Heavy is the head that wears the crown.

The End of ‘Cute Kid Conservatism’

I concur with my friend Kurt Schlichter, who urges us to rekindle our appreciation for experience:

We need to dispense with the cute kid conservative novelty acts and understand that our ideology — unlike liberalism — is not based on feelings and preferences but is instead drawn from a wisdom and understanding of human nature that comes only from hard-won life experience. That’s not to say young people should sit down and shut up — far from it. They have valuable insights we need to hear, especially from worlds they uniquely inhabit, like colleges or the company-level military. Sometimes they have done in-depth study and reporting on specific issues, including writing books. That’s earned expertise, not some mere knack for viral ranting, and that’s not what we are talking about here.

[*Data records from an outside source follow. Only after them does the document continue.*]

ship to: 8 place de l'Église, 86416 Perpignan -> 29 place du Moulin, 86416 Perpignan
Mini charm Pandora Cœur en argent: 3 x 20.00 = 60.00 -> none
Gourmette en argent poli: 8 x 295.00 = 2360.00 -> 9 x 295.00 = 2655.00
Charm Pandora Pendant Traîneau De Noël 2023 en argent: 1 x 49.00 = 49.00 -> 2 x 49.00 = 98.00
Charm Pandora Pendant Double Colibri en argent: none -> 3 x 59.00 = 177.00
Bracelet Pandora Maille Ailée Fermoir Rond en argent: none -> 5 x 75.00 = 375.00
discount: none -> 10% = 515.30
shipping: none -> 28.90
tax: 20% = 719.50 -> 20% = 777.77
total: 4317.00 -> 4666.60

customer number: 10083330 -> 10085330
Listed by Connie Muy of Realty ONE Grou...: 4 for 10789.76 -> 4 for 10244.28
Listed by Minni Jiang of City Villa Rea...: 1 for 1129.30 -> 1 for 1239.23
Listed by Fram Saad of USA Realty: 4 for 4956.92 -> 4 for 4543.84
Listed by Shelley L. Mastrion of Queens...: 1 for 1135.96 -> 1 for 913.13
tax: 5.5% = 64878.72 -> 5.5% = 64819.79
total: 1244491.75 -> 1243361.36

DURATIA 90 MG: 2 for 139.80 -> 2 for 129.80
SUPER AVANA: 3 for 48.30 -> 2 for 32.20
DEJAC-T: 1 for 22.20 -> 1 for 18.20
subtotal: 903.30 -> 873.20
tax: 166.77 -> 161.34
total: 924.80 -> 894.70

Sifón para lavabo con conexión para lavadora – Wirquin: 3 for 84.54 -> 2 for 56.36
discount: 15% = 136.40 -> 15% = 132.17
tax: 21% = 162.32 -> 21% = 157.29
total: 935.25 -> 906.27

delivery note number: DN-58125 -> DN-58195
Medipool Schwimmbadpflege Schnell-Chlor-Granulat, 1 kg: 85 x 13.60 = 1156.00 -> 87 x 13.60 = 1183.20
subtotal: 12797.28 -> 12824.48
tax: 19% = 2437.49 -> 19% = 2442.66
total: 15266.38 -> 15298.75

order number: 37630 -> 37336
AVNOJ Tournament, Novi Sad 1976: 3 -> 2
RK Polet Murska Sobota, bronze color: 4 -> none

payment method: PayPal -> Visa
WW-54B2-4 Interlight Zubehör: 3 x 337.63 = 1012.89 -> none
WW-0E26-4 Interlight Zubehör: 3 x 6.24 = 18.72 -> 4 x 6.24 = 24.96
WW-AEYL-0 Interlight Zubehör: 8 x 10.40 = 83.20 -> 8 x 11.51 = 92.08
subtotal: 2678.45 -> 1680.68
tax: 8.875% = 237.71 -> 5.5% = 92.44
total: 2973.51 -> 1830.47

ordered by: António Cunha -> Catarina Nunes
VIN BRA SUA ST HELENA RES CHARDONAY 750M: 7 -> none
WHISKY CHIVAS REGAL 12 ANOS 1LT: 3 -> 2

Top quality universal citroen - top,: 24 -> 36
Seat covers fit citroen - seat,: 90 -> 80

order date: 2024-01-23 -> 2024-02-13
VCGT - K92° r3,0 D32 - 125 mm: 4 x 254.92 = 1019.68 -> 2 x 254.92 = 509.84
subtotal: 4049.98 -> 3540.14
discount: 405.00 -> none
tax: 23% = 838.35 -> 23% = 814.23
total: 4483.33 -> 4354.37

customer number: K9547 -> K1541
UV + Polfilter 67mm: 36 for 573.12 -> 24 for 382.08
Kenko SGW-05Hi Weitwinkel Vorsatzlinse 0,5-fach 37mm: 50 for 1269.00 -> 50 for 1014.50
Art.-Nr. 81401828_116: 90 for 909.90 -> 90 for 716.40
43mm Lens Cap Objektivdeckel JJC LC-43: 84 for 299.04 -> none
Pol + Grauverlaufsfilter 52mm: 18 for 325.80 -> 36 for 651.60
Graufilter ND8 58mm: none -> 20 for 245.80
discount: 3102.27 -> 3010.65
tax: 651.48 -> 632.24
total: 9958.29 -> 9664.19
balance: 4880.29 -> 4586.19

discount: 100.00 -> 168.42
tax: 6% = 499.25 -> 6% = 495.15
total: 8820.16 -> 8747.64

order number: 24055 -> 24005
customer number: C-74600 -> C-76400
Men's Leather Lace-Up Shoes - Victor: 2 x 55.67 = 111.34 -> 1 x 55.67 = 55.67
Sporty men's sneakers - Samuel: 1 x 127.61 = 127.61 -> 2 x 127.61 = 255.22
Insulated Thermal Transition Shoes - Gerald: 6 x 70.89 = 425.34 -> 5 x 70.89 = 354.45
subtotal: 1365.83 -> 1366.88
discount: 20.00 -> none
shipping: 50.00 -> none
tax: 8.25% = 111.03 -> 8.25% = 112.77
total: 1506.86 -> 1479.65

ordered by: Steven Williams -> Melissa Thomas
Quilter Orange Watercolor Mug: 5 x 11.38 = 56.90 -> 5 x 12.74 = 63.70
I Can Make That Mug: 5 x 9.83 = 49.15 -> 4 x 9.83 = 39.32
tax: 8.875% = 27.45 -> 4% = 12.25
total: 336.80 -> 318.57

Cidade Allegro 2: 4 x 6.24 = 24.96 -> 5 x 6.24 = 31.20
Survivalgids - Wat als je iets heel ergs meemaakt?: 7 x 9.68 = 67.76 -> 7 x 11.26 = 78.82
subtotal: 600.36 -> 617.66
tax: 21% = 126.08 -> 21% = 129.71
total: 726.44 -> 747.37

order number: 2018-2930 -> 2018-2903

It’s our own fault for letting them represent us to the world — maybe we do it because they flatter us by offering a dim reflection of what we believe. But when they recite conservative chapter and verse for us, that’s all they’re doing — reciting. It’s not ingrained, it’s not seared into them through study and experience. It’s a stunt, a parlor trick. One of several reasons we conservatives need to stop putting them out there is because most conservatives have a youthful liberal phase and the kid who delights us today by mimicking our views will likely take a misguided off-ramp or two along the road to adulthood.

ADDENDA: Yesterday’s Three Martini Lunch was one of our most Die Hard-focused episodes yet.

Actual headline in the Los Angeles Times: “Just like her mother, Chelsea Clinton never gets a break.”

The Guardian calls me “a conservative blogger who is now a big presence at National Review.” Weight-wise, yes.